I have a weird complex about asking people who I know are busy to do things for me. Which is a problem, because people I work with tend to be busy, and I tend to occasionally need them to do things for me. So I enter into a stupid mental block:
- I need to do x, but first I need to know y from Person A.
- Oh man, Person A has 18 things going on right now, and I hate to ask them for such a small thing.
- Maybe I’ll just check Twitter real quick.
- Oh shoot, I should really work on that thing I need to do.
- Oh right, I needed to ask Person A.
- Cycle begins again.
I do a lot of yak-shaving during this process, in addition to Twitter checking. I specifically seek out small things on my to-do list that I can do completely autonomously and I knock them the hell out, which is fine, and feels good, and is somewhat productive. But I still end up not having knocked out the thing I initially set out to do.
THIS IS SUCH A STUPID WORKFLOW.
Eventually I ask Person A for what I need, and they never give me any indication that I am a bother, or that they mind giving me the information I need. Sometimes it does take them some amount of time to get back to me, but hello, they are a busy person, which is why I entered my Cycle of Stupid in the first place, so that’s reasonable. And just think, if I had nixed my weird fear of asking them earlier, I would have gotten a response earlier and would have finished my part of the project earlier.

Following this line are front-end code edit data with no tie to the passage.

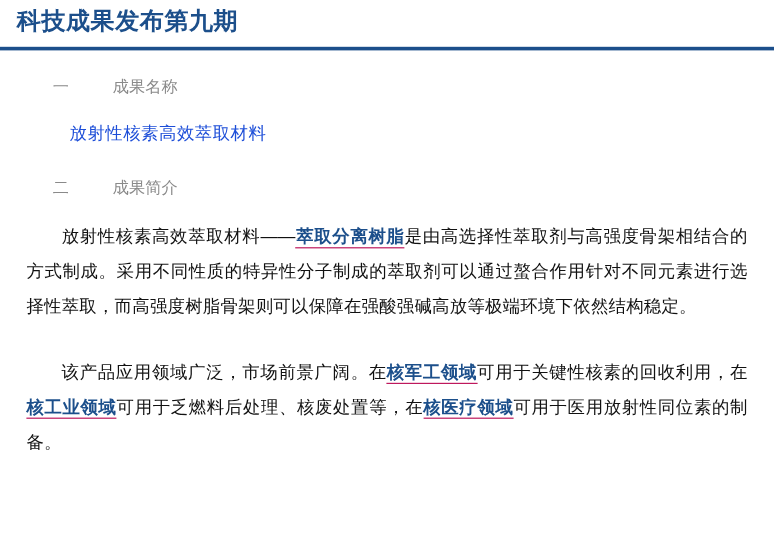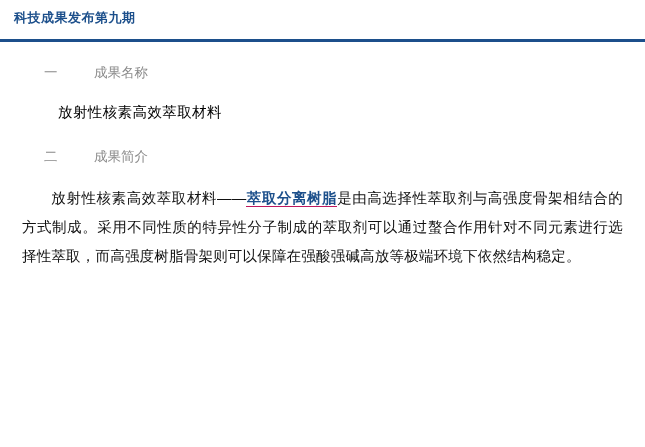--- a/index.html
+++ b/index.html
@@ -21,21 +21,21 @@
     box-sizing: border-box;
   }
 
   
   .header {
     position: relative;
     margin: 0;
     padding: 8px 0 6px 14px;
   }
   .header-title {
-    font-size: 13px;
+    font-size: 20px;
     font-weight: bold;
     color: #1c4f8b;
     letter-spacing: 0.5px;
     line-height: 20px;
   }
   .header-rule {
     margin-top: 5px;
     height: 3px;
     background: #1c4f8b;
     width: 100%;
@@ -67,21 +67,21 @@
 
   .section-body {
     margin-top: 16px;
     font-size: 14px;
     line-height: 28px;
     color: #1a1a1a;
   }
   .item-title {
     margin-left: 36px;
     font-size: 14.5px;
-    color: #000000;
+    color: #1d4ed8;
     letter-spacing: 0.4px;
   }
 
   .para {
     margin-top: 18px;
     font-size: 14.5px;
     line-height: 29px;
     text-align: justify;
     text-justify: inter-ideograph;
     color: #111111;
@@ -124,15 +124,18 @@
 
     <div class="section-head">
       <span class="num">二</span>
       <span class="label">成果简介</span>
     </div>
 
     <div class="para">
       <span class="indent"></span><span>放射性核素高效萃取材料——</span><span class="kw">萃取分离树脂</span><span>是由高选择性萃取剂与高强度骨架相结合的方式制成。采用不同性质的特异性分子制成的萃取剂可以通过螯合作用针对不同元素进行选择性萃取，而高强度树脂骨架则可以保障在强酸强碱高放等极端环境下依然结构稳定。</span>
     </div>
 
+    <div class="para para-2">
+      <span class="indent"></span><span>该产品应用领域广泛，市场前景广阔。在</span><span class="kw">核军工领域</span><span>可用于关键性核素的回收利用，在</span><span class="kw">核工业领域</span><span>可用于乏燃料后处理、核废处置等，在</span><span class="kw">核医疗领域</span><span>可用于医用放射性同位素的制备。</span>
+    </div>
 
   </div>
 </div>
 
 </body></html>

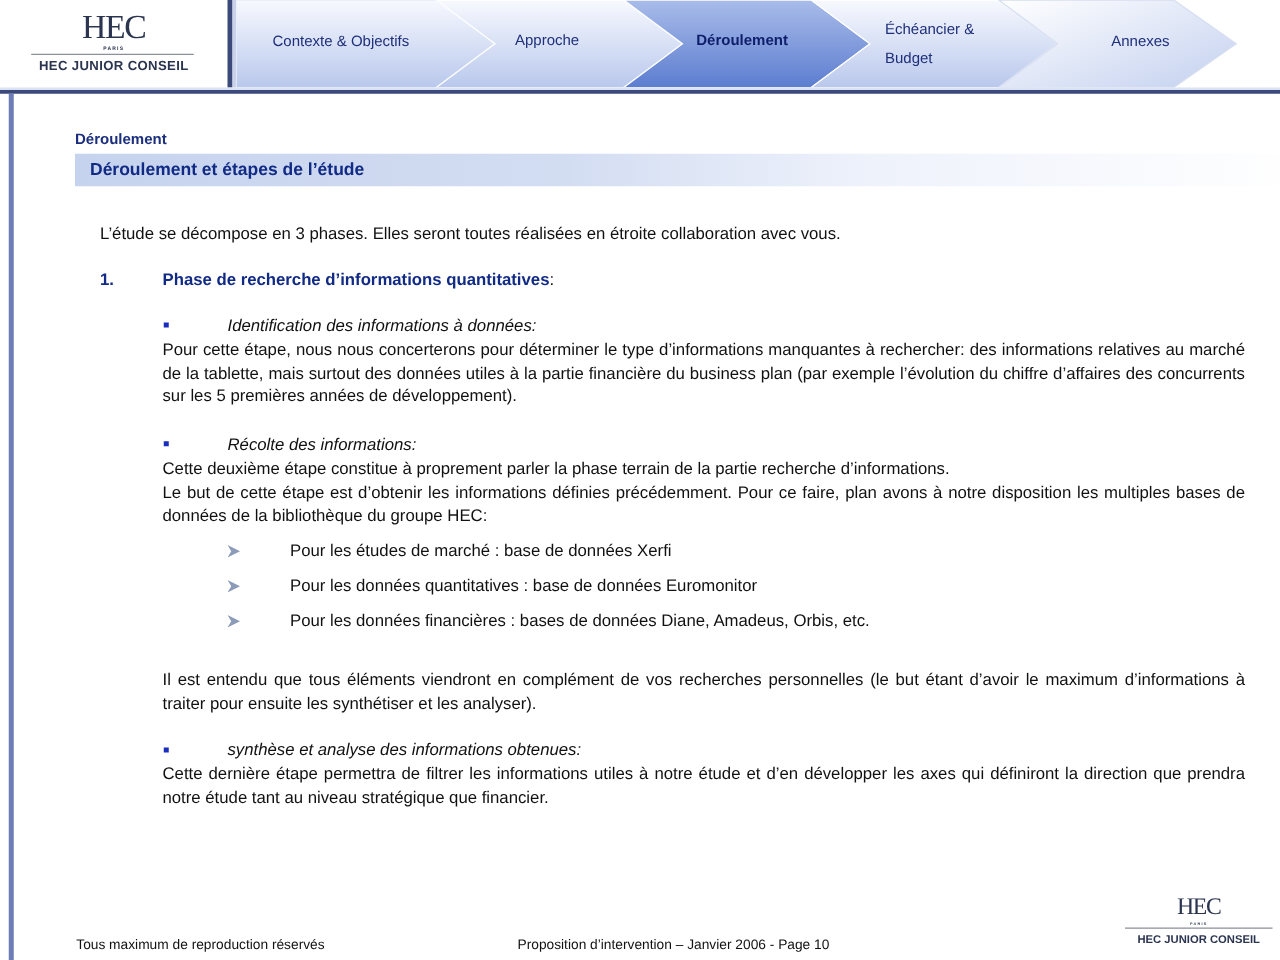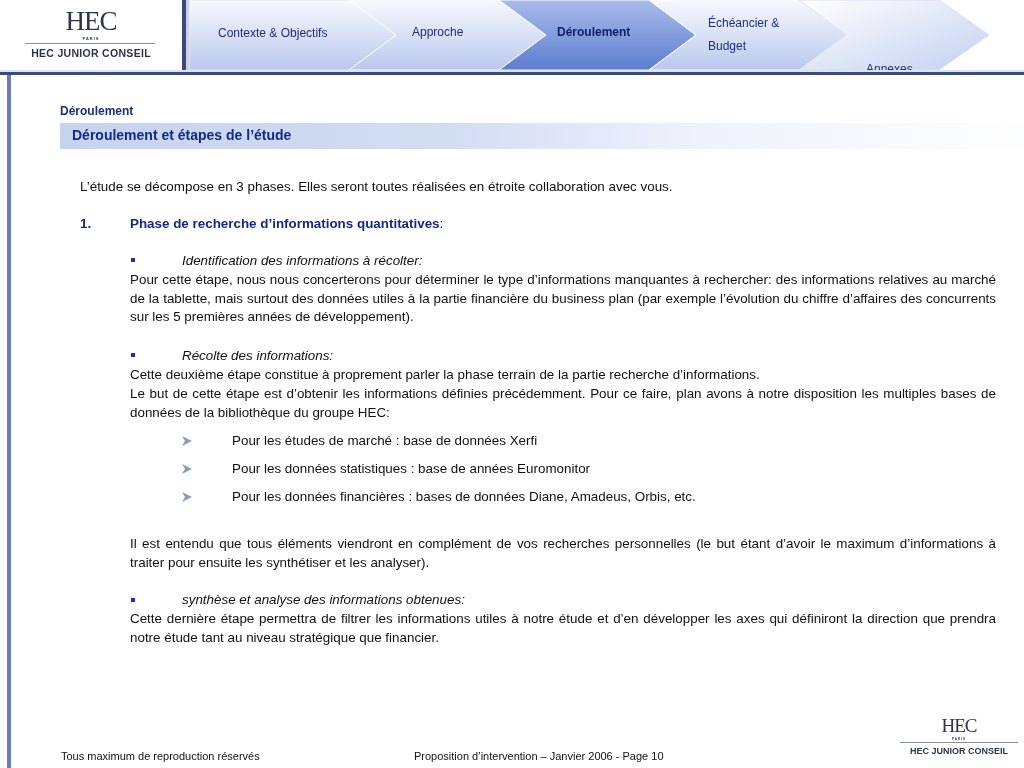--- a/index.html
+++ b/index.html
@@ -86,55 +86,55 @@
     <polygon points="160,0 310,0 357,35 310,70 160,70 207,35" fill="url(#gIn)" stroke="#ffffff"></polygon>
     <polygon points="310,0 460,0 507,35 460,70 310,70 357,35" fill="url(#gAct)" stroke="#ffffff"></polygon>
     <polygon points="460,0 610,0 657,35 610,70 460,70 507,35" fill="url(#gIn)" stroke="#ffffff"></polygon>
     <polygon points="610,0 750,0 800,35 750,70 610,70 657,35" fill="url(#gLast)" stroke="#d7def0"></polygon>
   </svg>
   <div class="nav-label" style="left:29px; top:22px;text-align:center;">Contexte &amp; Objectifs</div>
   <div class="nav-label" style="left:223px; top:21px;">Approche</div>
   <div class="nav-label active" style="left:368px; top:21px;">Déroulement</div>
   <div class="nav-label" style="left:519px; top:12px;">Échéancier &amp;</div>
   <div class="nav-label" style="left:519px; top:35px;">Budget</div>
-  <div class="nav-label" style="left:677px; top:22px;margin-top:36px;">Annexes</div>
+  <div class="nav-label" style="left:700px; top:22px;">Annexes</div>
 </div>
 
 <div class="top-rule1"></div>
 <div class="top-rule2"></div>
 <div class="left-bar"></div>
 
 <div class="section-kicker">Déroulement</div>
 <div class="section-bar">
   <div class="section-title">Déroulement et étapes de l’étude</div>
 </div>
 
 <div class="body">
   <div class="p intro">L’étude se décompose en 3 phases. Elles seront toutes réalisées en étroite collaboration avec vous.</div>
 
   <div class="p num">1.</div>
   <div class="p phase-title"><span>Phase de recherche d’informations quantitatives</span><span class="colon">:</span></div>
 
   <div class="sq" style="left:131px; top:258px;"></div>
-  <div class="p sub-title" style="left:182px; top:252px;">Identification des informations à récolter:</div>
+  <div class="p sub-title" style="left:182px; top:252px;">Identification des informations à données:</div>
   <div class="p just" style="top:271px;">Pour cette étape, nous nous concerterons pour déterminer le type d’informations manquantes à rechercher: des informations relatives au marché de la tablette, mais surtout des données utiles à la partie financière du business plan (par exemple l’évolution du chiffre d’affaires des concurrents sur les 5 premières années de développement).</div>
 
   <div class="sq" style="left:131px; top:353px;"></div>
   <div class="p sub-title" style="left:182px; top:347px;">Récolte des informations:</div>
   <div class="p just" style="top:366px;">Cette deuxième étape constitue à proprement parler la phase terrain de la partie recherche d’informations.</div>
   <div class="p just" style="top:385px;">Le but de cette étape est d’obtenir les informations définies précédemment. Pour ce faire, plan avons à notre disposition les multiples bases de données de la bibliothèque du groupe HEC:</div>
 
   <svg class="arrow" style="left:182px; top:436px;" viewBox="0 0 10 10">
       <polygon points="0,0 10,5 0,10 3,5" fill="#8b9bb8"></polygon>
     </svg>
   <div class="list-text" style="top:432px;">Pour les études de marché : base de données Xerfi</div>
   <svg class="arrow" style="left:182px; top:464px;" viewBox="0 0 10 10">
       <polygon points="0,0 10,5 0,10 3,5" fill="#8b9bb8"></polygon>
     </svg>
-  <div class="list-text" style="top:460px;">Pour les données statistiques : base de années Euromonitor</div>
+  <div class="list-text" style="top:460px;">Pour les données quantitatives : base de données Euromonitor</div>
   <svg class="arrow" style="left:182px; top:492px;" viewBox="0 0 10 10">
       <polygon points="0,0 10,5 0,10 3,5" fill="#8b9bb8"></polygon>
     </svg>
   <div class="list-text" style="top:488px;">Pour les données financières : bases de données Diane, Amadeus, Orbis, etc.</div>
 
   <div class="p just" style="top:535px;">Il est entendu que tous éléments viendront en complément de vos recherches personnelles (le but étant d’avoir le maximum d’informations à traiter pour ensuite les synthétiser et les analyser).</div>
 
   <div class="sq" style="left:131px; top:598px;"></div>
   <div class="p sub-title" style="left:182px; top:591px;font-style:italic;">synthèse et analyse des informations obtenues:</div>
   <div class="p just" style="top:610px;">Cette dernière étape permettra de filtrer les informations utiles à notre étude et d’en développer les axes qui définiront la direction que prendra notre étude tant au niveau stratégique que financier.</div>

To be clear, this is not like a weeks-long, or even days-long, cycle. Usually the span of an hour or a morning at the most. But why is it that I feel so unworthy of asking someone to do a thing I need them to do?!?
You know that saying, “If you want something done, ask a busy person”? I really think it’s true. When I have more to do, I focus more on doing it efficiently and I get much more accomplished. When I ask a busy person for something, especially if it is small in the scheme of their day, it’s probably satisfying for them to be able to cross it off. It is a viable thing for me to ask for help, or information, or input! I am a viable member of a team! No one will hate me for asking!
…so basically I need to get over it.
Today a co-worker asked me to do something, and it was so not a big deal for me to do it, but when I told her it was done she said it felt like Christmas. How gratifying is that?! I didn’t think anything of her asking me to do it, I did it, it was no skin off my back, and it made her day. That’s my object lesson to remind myself that I’m allowed to ask for things, even if I know the person is busy.
Anyone else have a mental block that they know to be unproductive? What’s your approach when you need help or input on a project?